Problem details | Go through the records and extract every line with the word "clipboard".

Task material |
== Segment start ==
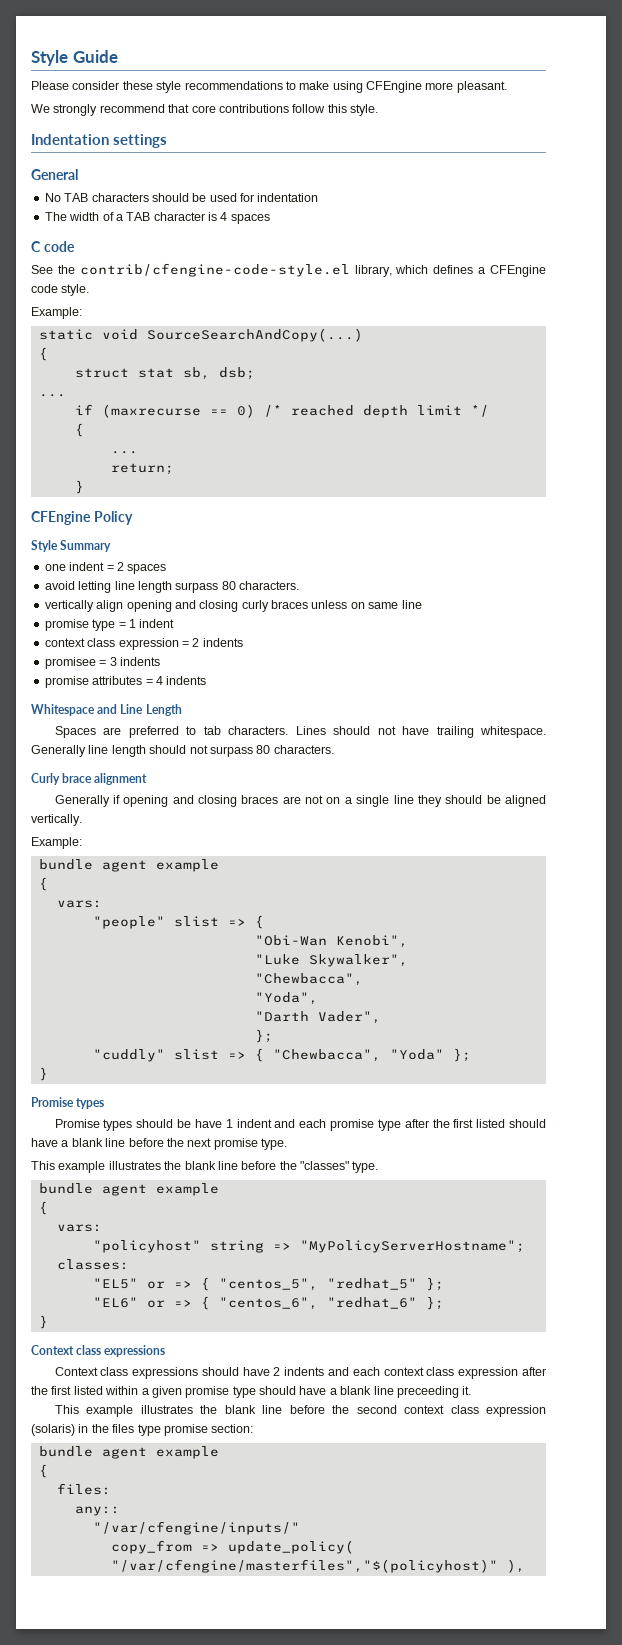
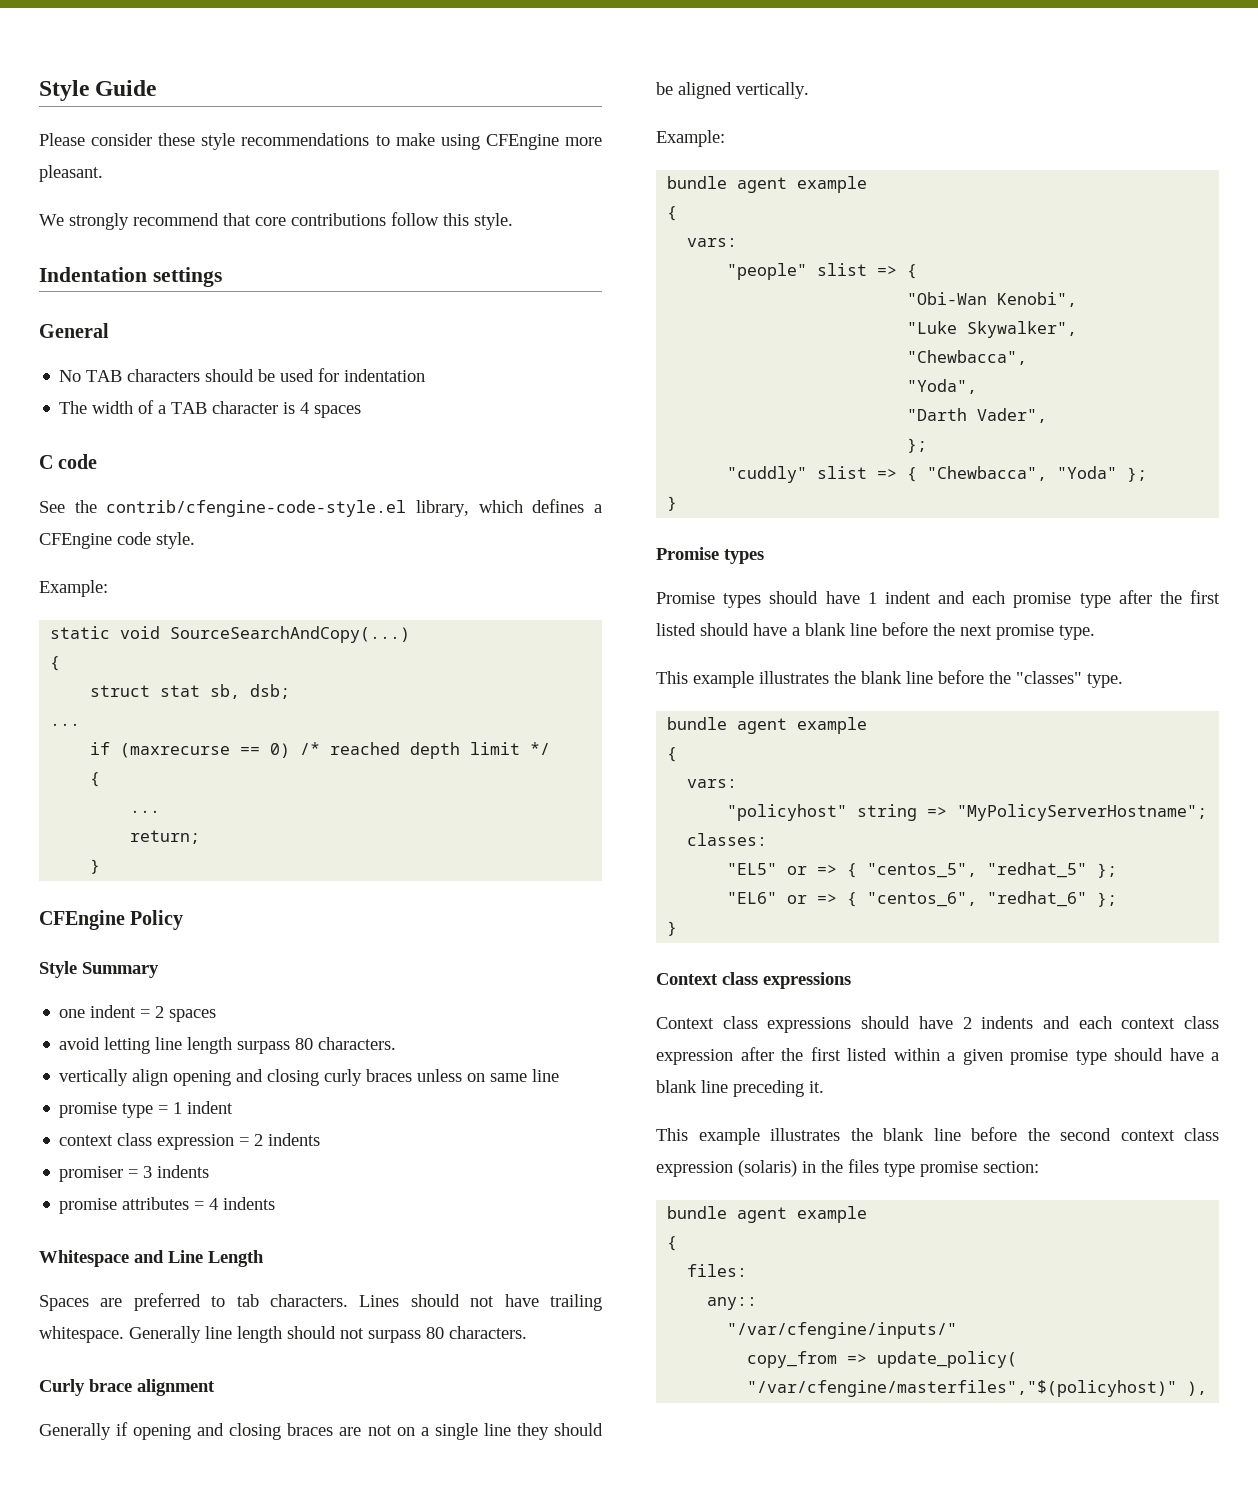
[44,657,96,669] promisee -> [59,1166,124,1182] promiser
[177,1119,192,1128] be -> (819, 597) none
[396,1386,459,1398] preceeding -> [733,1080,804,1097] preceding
== Segment end ==
== Segment start ==
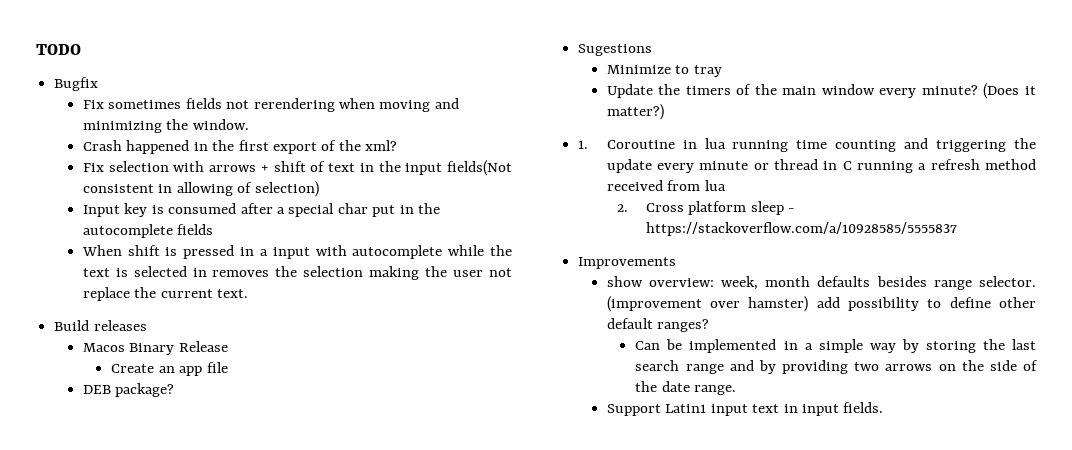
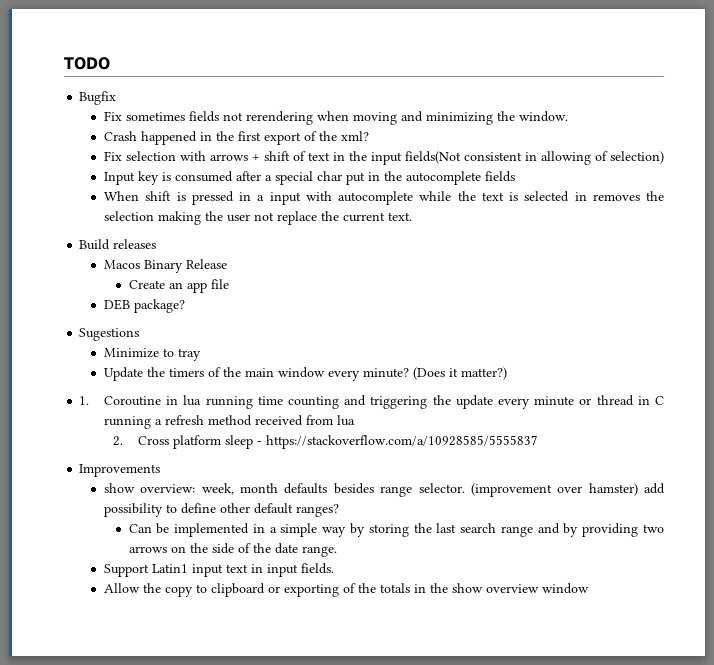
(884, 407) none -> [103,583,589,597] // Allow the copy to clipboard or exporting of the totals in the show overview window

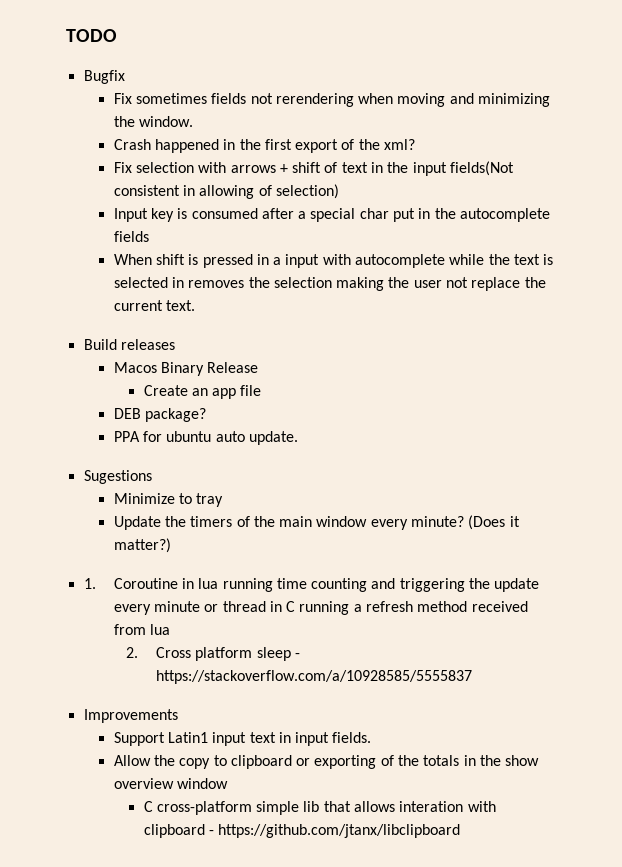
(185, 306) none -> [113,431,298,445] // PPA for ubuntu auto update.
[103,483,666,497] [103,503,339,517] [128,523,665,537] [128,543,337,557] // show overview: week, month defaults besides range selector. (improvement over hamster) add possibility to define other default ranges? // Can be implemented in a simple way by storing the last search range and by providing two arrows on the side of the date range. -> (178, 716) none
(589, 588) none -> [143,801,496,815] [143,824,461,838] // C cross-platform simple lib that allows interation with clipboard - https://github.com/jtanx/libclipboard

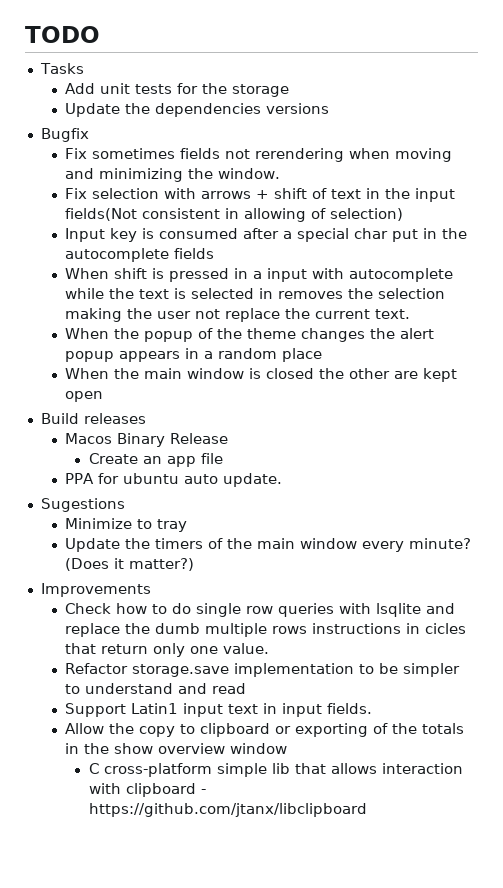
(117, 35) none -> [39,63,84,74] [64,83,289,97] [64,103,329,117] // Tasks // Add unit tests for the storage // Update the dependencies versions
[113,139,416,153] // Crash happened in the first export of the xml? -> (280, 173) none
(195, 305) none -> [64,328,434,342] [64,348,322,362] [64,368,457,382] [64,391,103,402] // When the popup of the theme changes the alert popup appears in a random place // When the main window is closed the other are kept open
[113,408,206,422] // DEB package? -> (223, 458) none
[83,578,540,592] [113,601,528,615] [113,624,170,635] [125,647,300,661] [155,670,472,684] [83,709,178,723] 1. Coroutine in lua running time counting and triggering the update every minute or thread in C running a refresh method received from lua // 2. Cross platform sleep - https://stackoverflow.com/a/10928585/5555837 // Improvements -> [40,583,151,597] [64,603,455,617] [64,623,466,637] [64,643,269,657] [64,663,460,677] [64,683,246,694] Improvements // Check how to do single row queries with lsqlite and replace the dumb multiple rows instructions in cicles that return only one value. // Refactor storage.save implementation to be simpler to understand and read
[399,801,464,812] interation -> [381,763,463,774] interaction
== Segment end ==
Task solution |
(884, 407) none -> [103,583,589,597] // Allow the copy to clipboard or exporting of the totals in the show overview window
(589, 588) none -> [143,801,496,815] [143,824,461,838] // C cross-platform simple lib that allows interation with clipboard - https://github.com/jtanx/libclipboard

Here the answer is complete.